◆ **Source records**
-------
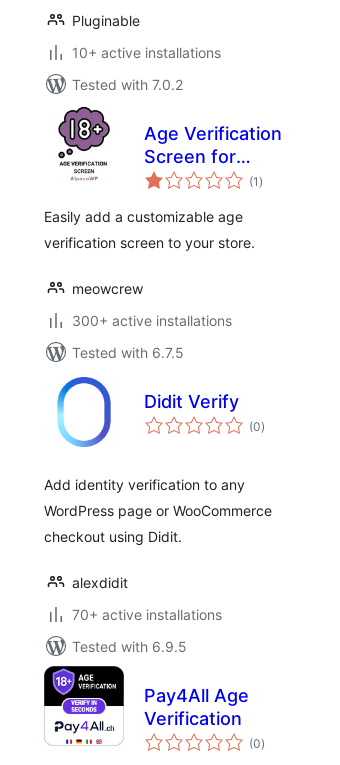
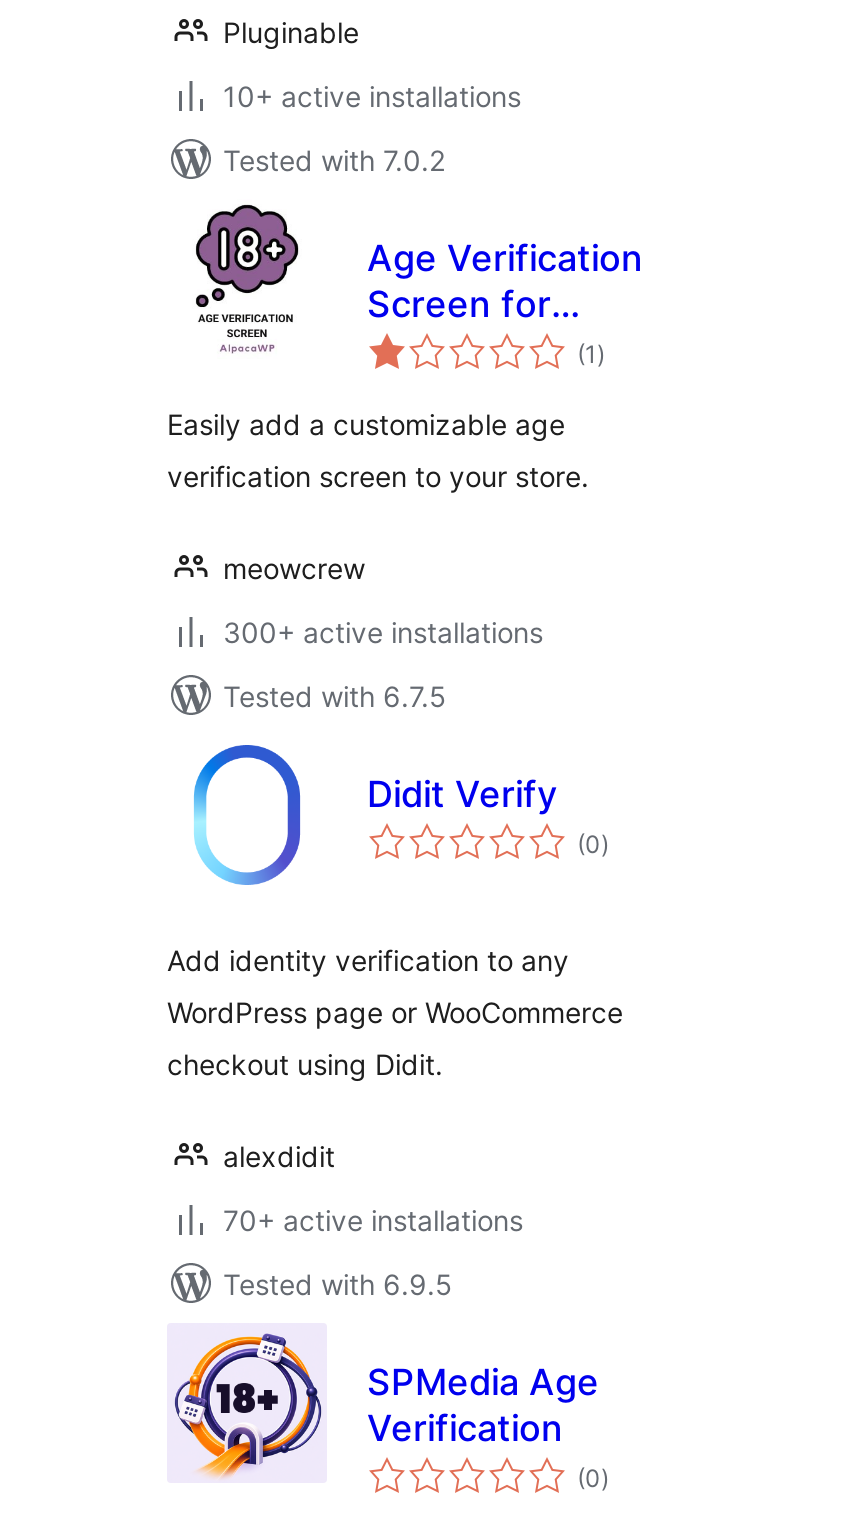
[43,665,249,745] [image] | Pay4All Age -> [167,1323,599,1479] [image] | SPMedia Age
-------
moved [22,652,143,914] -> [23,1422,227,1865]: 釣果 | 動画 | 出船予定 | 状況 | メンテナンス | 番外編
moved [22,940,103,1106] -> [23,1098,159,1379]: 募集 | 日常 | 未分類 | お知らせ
-------
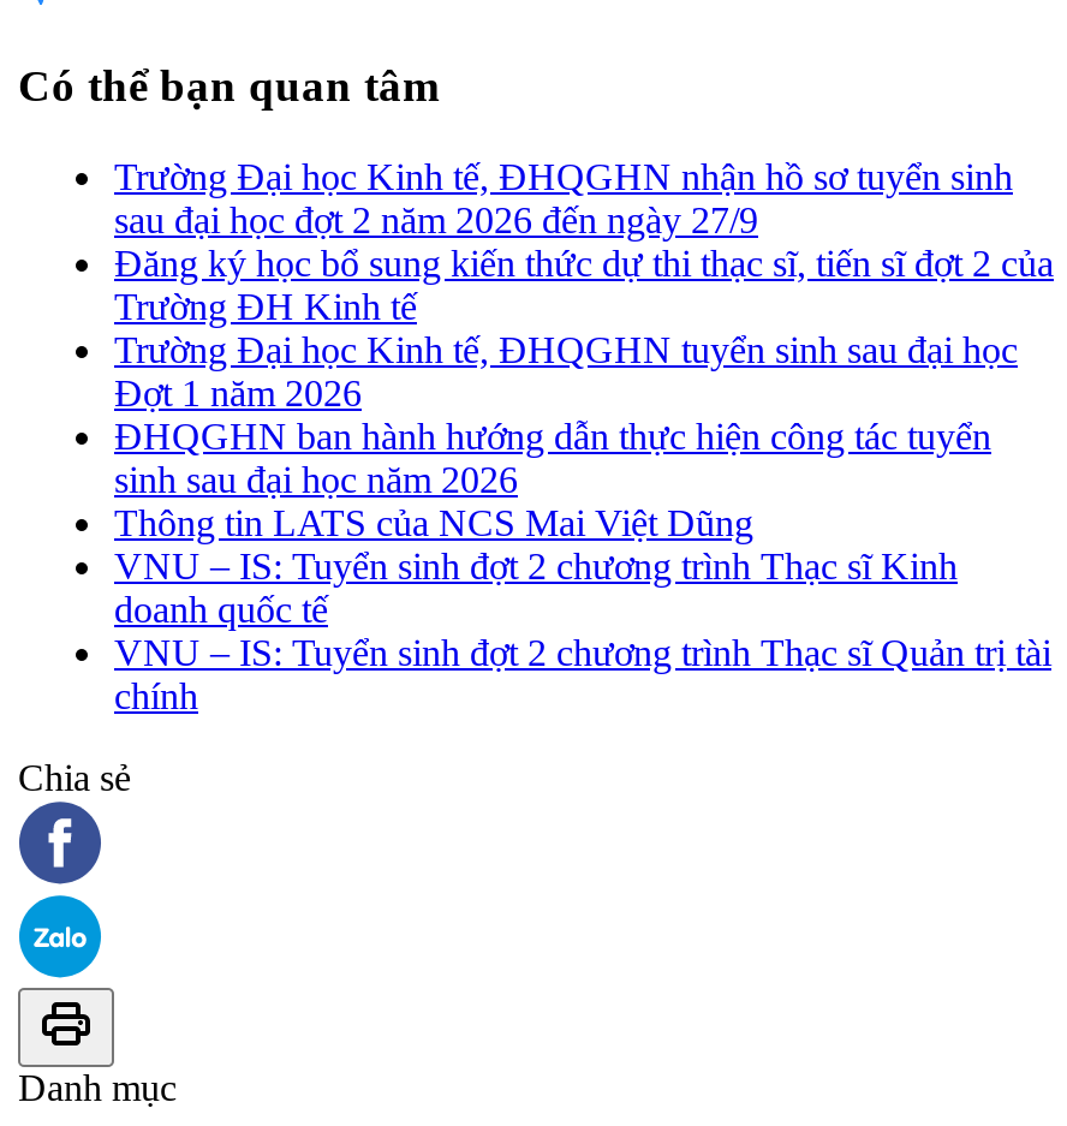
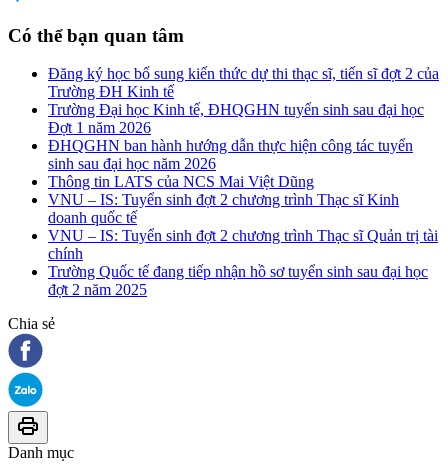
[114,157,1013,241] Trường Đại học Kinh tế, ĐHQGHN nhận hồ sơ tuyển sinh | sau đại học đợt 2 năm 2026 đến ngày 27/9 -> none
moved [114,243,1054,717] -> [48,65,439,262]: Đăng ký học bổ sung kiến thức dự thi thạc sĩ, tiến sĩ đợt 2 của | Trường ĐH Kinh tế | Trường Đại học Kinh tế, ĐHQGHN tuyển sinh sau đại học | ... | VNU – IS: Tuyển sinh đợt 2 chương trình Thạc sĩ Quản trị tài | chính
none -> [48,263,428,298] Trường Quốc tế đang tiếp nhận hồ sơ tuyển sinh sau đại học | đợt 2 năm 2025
-------
◆ **Assignment**
All that belongs in your answer is the stretch of entries above from the line with "moved [22,652,143,914] ->" through the line with "moved [22,940,103,1106] ->", printed exactly.

◆ **Response**
moved [22,652,143,914] -> [23,1422,227,1865]: 釣果 | 動画 | 出船予定 | 状況 | メンテナンス | 番外編
moved [22,940,103,1106] -> [23,1098,159,1379]: 募集 | 日常 | 未分類 | お知らせ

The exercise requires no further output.